REALLY NO ONE KNOWS BECAUSE THERE IS NO STATUATORY REQUIREMENT FOR FULL DISCLOSURE. THE ZPICS USE TRANSITIONAL VERBS AND NON DESCRIPT TERMS SUCH AS ” COMPLIANT”. IF ONE WAS TO HEAR THAT A COMPLAINT WAS MADE AGAINST YOUR AGENCY ONE WOULD THINK THAT IT WAS A PATIENT OR REFERAL SOURCE. A COMPLIANT COULD BE FROM THOSE THAT ARE DATA MINING AND LOOKING AT BILLING TRENDS. COMPLAINT AND INQUIRY ARE ALMOST SYNONYMS WITH THEM AS WELL. TRULY THE REAL EVIDENCE IS WHEN THEY REVIEW CLAIMS. I HAVE SUBMIITED PERSONALLY AT LEAST 600 DETAILED RESPONSES TO THE ZPIC AND I CANNOT SEE ANY CORRELATION WITH THOSE THAT ARE PAID AND THOSE THAT ARE DENIED. TRULY , IT IS SCARY, I HAVE TO THINK THAT THEY DO NOT EVEN LOOK AT THEM. IT IS THE ONLY CONCLUSION I CAN COME TOO. THEIR DENIALS DO NOT COME WITH EXPLANATION SO EVERY OTHER ONE PAYS AND THE OTHERS ARE SENT TO REDETERMINATION FOR TRUE ADJUDICATION. SCARY AS THAT SOUNDS, IT IS MY EXPERIENCE WITH THEM . RESPECT THEM AND THEIR PROCESS AND GET OFF THE EDIT AS SOON AS YOU CAN. THEY KNOW WHEN THEY ARE NOT BEING TAKEN SERIOUSLY AND THAT TRULY IS THE KISS OF DEATH.
Danny, you couldn’t be more correct about the lack of rhyme or reason when it comes to paying claims in a ZPIC audit. But, I will say that with Zone audits specifically, they have something they are looking at prior to sending the letter of death.
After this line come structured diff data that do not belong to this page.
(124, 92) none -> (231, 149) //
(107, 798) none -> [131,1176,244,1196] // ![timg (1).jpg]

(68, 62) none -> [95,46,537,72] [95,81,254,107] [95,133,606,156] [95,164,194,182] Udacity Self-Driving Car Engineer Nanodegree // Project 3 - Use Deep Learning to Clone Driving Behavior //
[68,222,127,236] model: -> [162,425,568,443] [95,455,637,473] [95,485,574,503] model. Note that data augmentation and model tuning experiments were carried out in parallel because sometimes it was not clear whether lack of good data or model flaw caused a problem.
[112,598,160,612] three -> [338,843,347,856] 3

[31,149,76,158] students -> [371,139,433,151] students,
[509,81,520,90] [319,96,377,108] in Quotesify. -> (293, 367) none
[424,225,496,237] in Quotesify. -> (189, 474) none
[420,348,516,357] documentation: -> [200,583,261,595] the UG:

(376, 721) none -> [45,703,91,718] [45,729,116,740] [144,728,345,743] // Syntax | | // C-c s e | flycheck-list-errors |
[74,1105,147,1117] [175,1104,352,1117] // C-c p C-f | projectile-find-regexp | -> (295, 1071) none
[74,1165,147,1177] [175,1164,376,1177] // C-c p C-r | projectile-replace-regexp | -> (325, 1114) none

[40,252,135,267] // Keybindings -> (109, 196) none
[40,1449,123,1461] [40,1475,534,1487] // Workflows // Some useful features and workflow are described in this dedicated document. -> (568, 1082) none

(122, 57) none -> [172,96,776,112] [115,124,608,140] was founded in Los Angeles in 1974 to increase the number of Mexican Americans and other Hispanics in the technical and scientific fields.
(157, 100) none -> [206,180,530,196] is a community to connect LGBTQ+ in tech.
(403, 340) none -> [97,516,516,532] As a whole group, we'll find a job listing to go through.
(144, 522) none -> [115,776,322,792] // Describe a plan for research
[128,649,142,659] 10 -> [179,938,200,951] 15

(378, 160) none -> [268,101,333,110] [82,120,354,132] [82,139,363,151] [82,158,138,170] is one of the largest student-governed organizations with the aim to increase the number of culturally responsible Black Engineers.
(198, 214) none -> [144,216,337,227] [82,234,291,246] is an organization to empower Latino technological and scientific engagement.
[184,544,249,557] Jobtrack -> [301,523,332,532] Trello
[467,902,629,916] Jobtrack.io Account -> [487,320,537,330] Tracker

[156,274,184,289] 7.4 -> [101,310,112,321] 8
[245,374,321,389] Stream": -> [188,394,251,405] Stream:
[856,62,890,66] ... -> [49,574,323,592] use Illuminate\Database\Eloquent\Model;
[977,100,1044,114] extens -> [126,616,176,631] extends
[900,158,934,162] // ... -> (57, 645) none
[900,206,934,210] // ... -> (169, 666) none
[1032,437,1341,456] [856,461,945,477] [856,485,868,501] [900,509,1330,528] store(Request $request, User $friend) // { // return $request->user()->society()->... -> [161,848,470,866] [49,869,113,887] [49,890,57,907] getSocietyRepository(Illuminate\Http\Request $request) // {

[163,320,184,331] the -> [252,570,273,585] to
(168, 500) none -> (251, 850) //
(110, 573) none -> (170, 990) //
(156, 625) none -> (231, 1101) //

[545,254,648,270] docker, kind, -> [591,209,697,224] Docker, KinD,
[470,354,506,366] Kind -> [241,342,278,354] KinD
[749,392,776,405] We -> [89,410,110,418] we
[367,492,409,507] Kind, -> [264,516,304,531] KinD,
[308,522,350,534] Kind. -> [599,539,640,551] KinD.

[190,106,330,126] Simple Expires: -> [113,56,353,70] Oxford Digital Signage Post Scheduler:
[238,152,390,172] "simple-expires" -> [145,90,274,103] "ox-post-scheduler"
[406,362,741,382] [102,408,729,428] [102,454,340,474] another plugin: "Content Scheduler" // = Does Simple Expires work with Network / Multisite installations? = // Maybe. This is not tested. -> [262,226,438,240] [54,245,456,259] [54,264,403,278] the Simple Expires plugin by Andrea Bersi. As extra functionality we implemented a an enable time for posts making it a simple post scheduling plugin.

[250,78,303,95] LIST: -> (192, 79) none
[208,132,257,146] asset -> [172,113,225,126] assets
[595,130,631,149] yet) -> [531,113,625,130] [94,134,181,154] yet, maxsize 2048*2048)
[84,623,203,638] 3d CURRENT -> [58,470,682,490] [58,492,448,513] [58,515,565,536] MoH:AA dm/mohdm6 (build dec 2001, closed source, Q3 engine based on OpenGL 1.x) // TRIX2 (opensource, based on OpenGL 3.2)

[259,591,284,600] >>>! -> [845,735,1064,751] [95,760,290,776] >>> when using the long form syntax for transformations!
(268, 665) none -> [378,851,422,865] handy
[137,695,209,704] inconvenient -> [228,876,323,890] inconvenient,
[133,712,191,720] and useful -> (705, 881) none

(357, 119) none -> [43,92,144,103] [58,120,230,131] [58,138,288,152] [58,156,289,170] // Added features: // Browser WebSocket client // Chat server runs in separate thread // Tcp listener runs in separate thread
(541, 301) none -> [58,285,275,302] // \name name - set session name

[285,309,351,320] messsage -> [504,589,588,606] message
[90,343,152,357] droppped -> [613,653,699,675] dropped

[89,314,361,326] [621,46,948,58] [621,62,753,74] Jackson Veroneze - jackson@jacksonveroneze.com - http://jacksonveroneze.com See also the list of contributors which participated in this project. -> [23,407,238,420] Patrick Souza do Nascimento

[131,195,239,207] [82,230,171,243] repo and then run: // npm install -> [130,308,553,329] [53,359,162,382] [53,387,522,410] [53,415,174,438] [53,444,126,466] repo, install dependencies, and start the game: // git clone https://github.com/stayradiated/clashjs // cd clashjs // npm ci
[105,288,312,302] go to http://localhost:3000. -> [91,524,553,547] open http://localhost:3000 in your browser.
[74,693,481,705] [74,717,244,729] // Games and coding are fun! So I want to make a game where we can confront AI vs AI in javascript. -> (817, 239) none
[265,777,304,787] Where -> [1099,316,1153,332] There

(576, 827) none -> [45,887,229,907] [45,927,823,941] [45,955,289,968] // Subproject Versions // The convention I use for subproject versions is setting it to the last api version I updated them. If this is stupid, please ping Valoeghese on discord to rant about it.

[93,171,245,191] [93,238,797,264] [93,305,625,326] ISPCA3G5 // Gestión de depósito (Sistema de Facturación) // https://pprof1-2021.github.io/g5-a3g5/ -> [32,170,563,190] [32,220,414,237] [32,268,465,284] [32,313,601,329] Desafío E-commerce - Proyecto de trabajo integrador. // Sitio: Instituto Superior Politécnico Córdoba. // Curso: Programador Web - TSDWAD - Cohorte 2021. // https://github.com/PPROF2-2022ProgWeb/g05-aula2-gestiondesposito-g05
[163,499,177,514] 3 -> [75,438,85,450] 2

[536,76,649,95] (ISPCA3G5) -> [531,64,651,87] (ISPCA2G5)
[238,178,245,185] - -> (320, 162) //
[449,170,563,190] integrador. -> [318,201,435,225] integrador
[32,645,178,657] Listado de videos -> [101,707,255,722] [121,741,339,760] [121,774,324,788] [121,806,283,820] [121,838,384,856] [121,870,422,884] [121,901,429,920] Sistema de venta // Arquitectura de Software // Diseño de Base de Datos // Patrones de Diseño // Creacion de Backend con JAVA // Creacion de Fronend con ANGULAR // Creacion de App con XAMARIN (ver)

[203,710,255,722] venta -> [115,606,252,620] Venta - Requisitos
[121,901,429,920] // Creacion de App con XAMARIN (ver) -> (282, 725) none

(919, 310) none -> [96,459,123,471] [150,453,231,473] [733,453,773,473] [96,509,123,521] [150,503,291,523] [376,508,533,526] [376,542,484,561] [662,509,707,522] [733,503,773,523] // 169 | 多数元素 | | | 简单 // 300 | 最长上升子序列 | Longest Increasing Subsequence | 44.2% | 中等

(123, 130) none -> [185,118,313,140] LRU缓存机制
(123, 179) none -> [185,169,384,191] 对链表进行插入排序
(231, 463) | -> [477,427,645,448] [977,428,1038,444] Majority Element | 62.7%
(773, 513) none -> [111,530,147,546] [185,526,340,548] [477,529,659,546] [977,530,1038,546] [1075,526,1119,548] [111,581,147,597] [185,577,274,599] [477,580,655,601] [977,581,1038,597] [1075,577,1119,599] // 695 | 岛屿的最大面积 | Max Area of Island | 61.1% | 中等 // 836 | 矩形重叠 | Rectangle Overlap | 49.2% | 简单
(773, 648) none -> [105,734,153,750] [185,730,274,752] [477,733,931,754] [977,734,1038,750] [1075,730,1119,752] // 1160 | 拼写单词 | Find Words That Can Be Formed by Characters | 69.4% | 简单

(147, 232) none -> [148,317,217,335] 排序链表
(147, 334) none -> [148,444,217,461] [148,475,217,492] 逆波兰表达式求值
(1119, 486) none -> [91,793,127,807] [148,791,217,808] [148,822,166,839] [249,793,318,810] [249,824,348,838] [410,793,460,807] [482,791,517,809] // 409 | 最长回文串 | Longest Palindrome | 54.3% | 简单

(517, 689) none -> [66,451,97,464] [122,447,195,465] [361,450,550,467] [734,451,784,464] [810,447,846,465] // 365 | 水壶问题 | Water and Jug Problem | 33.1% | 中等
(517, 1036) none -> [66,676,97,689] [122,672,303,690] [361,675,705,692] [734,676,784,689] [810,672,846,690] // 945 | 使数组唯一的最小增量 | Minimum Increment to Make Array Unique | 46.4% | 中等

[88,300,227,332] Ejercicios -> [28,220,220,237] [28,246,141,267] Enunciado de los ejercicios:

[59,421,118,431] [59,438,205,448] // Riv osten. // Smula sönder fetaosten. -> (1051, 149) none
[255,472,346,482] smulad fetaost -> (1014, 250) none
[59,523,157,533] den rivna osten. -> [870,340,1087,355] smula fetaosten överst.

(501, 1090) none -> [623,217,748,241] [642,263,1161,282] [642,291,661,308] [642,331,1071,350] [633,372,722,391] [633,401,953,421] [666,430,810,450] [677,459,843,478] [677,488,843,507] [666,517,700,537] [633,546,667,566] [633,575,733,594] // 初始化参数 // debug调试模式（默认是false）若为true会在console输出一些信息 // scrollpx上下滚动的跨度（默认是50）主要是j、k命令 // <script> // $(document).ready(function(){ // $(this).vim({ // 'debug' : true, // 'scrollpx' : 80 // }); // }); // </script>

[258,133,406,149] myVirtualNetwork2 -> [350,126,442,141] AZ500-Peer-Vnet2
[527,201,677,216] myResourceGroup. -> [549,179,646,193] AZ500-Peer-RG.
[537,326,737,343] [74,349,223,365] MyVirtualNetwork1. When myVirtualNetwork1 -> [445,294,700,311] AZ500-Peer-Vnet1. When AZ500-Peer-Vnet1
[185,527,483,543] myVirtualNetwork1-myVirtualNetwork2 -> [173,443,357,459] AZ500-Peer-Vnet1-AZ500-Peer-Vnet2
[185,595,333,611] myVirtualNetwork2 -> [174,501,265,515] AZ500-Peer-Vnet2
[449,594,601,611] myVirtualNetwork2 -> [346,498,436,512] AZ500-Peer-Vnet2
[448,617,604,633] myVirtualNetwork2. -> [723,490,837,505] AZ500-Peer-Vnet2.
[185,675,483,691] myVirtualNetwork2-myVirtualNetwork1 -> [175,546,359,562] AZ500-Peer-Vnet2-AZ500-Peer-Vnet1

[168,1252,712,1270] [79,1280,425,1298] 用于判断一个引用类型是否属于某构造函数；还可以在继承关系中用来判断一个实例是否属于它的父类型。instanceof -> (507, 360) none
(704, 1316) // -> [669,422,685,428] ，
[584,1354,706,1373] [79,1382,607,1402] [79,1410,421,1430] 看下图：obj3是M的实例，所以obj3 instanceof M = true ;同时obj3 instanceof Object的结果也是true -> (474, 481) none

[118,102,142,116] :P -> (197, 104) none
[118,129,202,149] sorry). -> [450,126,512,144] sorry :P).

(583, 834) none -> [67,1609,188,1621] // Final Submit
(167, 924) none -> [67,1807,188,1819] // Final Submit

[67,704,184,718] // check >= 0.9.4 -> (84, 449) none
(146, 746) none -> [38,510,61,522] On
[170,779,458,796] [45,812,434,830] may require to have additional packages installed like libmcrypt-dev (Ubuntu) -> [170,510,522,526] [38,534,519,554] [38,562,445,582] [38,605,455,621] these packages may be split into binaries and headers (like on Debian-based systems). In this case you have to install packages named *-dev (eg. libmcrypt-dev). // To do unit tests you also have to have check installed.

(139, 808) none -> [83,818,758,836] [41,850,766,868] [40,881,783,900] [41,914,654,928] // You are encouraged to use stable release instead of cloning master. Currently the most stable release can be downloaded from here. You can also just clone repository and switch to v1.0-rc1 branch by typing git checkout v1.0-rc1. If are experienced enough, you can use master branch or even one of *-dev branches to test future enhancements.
They have tons of money and the entire health care claims database to query. They look for statistical patterns that are a pretty reasonable assurance that the agency is doing something not quite right. I have heard agencies say that they discharge patients temporarily to lower their average length of stay. ZPIC’s pick up on that. The charts I have in my office are clearly being looked at for excessive lengths of stay. Some have very low visit rates, too. In addition, they are seeing if the patient has had claims for MD visits, pharmacy bills, hospital or outpatient care, etc. So, if an agency has patients on service for years and nothing significant happens to them, they are inviting scrutiny. If all their patients require therapy with a score of F1, they are looking for trouble. I have met too many people who really believe that the formula to making money in home health is to multiply the number of patients on service by the average dollar amount of the HHRG. Those are the only two numbers they look at and talking about discharging patients to these folks is like asking them to please rip out their liver without anesthesia and burn it in a ceremonial fire. And that’s fine with me. Because my good clients will have far less competition in a couple of years.